Former Prime Minister Gordon Brown has said the success enjoyed by Team GB at the Olympics proves what Scotland can achieve as part of the United Kingdom.
Athletes from Great Britain and Northern Ireland won 65 medals in London, finishing third in the overall table behind the United States of America and China.
Scottish athletes excelled throughout the two weeks of competition, winning 13 medals.
Amongst them was Edinburgh-born cyclist Sir Chris Hoy, who became the UK’s most successful ever Olympian after winning his sixth gold medal, and Dunblane tennis star Andy Murray who won gold after defeating Roger Federer.

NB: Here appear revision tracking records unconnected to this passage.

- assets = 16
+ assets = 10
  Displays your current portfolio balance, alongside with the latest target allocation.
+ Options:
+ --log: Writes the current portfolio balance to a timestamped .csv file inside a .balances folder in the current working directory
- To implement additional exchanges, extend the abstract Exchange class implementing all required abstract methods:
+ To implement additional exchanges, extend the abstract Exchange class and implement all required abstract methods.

Mr Brown, the MP for Kirkcaldy and Cowdenbeath, said the results the team achieved from the pooled resources of all of the nations and regions of the UK in the Olympics also applied to other aspects of British life such as healthcare or defence.

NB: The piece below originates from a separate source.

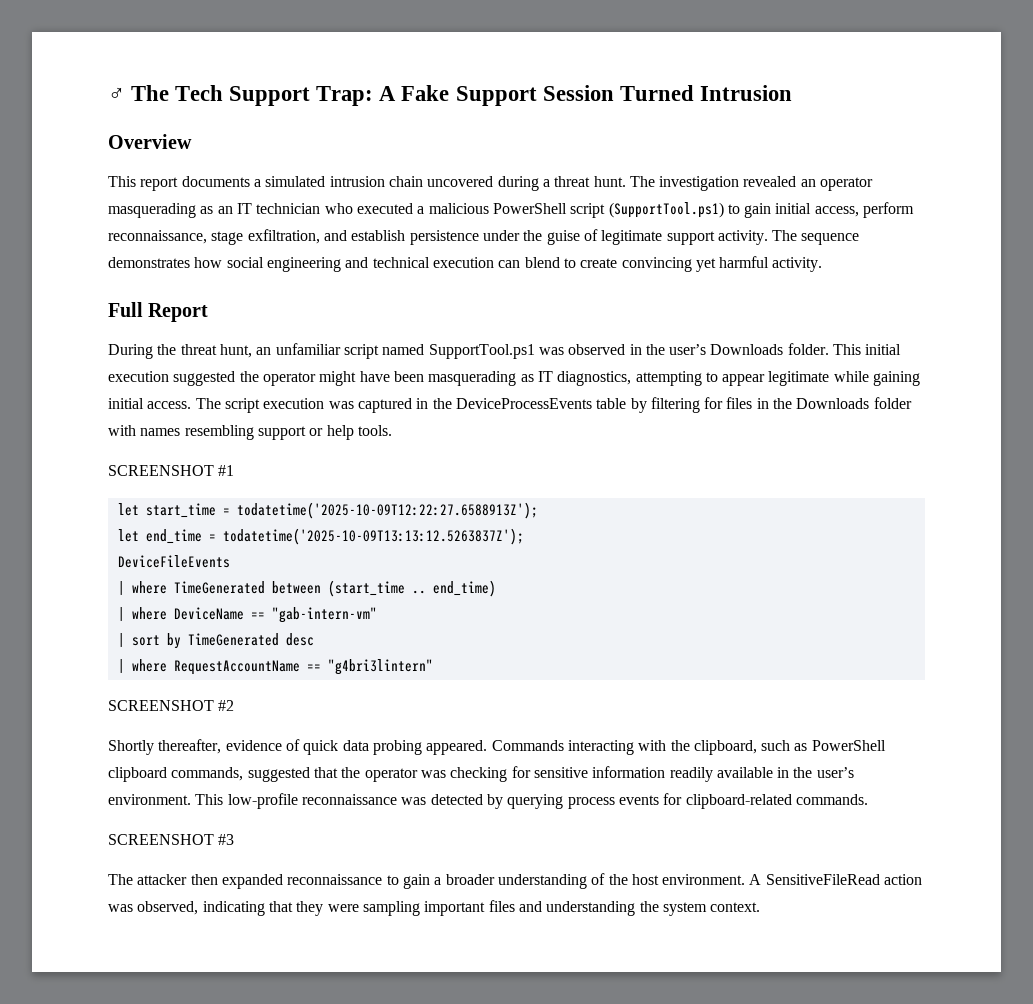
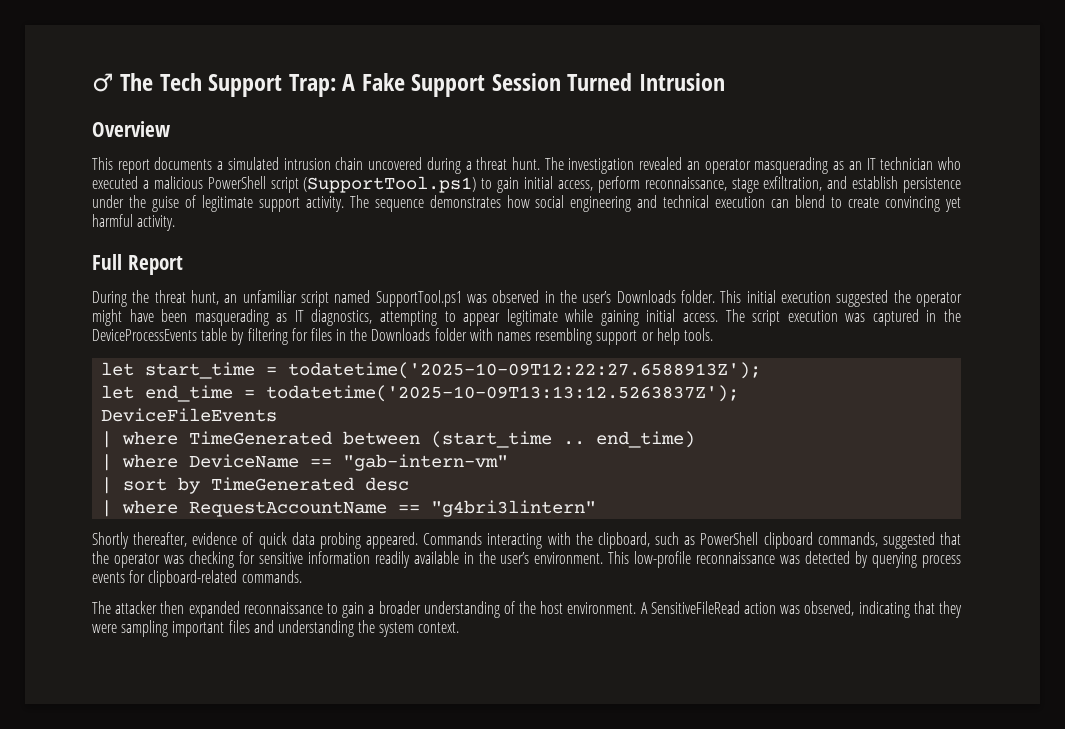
- SCREENSHOT #1
- SCREENSHOT #2
- SCREENSHOT #3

The Labour politician came out fighting in defence of the United Kingdom against the SNP's plans for Scottish independence during a lecture at the Edinburgh International Book Festival.
He said: "Chris Hoy has made the point for me, I don't have to make it for myself.

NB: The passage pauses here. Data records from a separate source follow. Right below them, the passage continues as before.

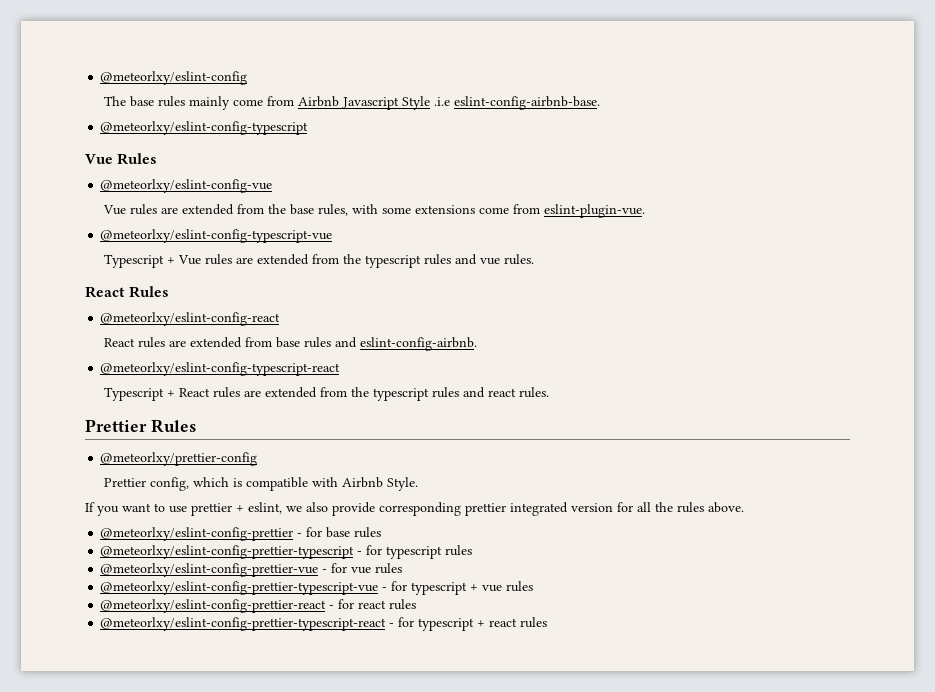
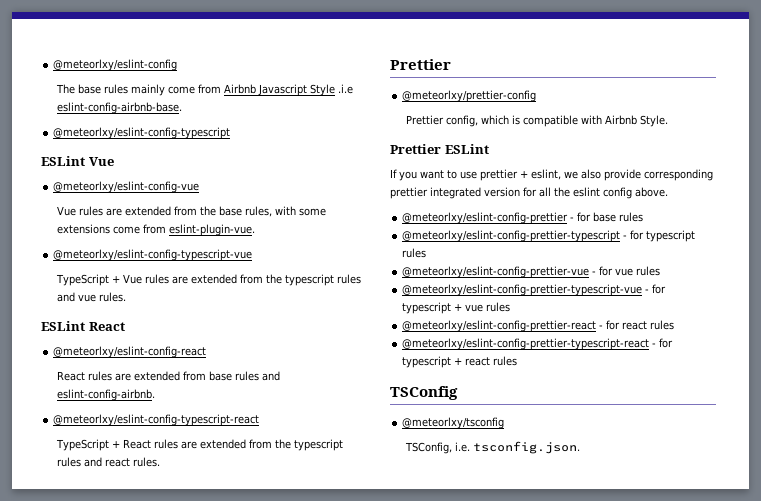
- Vue Rules
+ ESLint Vue
- Typescript + Vue rules are extended from the typescript rules and vue rules.
+ TypeScript + Vue rules are extended from the typescript rules and vue rules.
- React Rules
+ ESLint React
- Typescript + React rules are extended from the typescript rules and react rules.
- Prettier Rules
+ TypeScript + React rules are extended from the typescript rules and react rules.
+ Prettier
+ Prettier ESLint
- If you want to use prettier + eslint, we also provide corresponding prettier integrated version for all the rules above.
+ If you want to use prettier + eslint, we also provide corresponding prettier integrated version for all the eslint config above.
+ TSConfig
+ @meteorlxy/tsconfig
+ TSConfig, i.e. tsconfig.json.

"When we pull and share resources for the common good, it's often the case that the benefit is far greater than would have occurred if we had just summed up and added up the parts."
He added: "The Olympics is pretty clear to us that by the pooling of resources in, say, cycling we managed to do what if you just divided the money and put a tenth to Scotland and a tenth to Yorkshire and so on you could not have achieved the same results."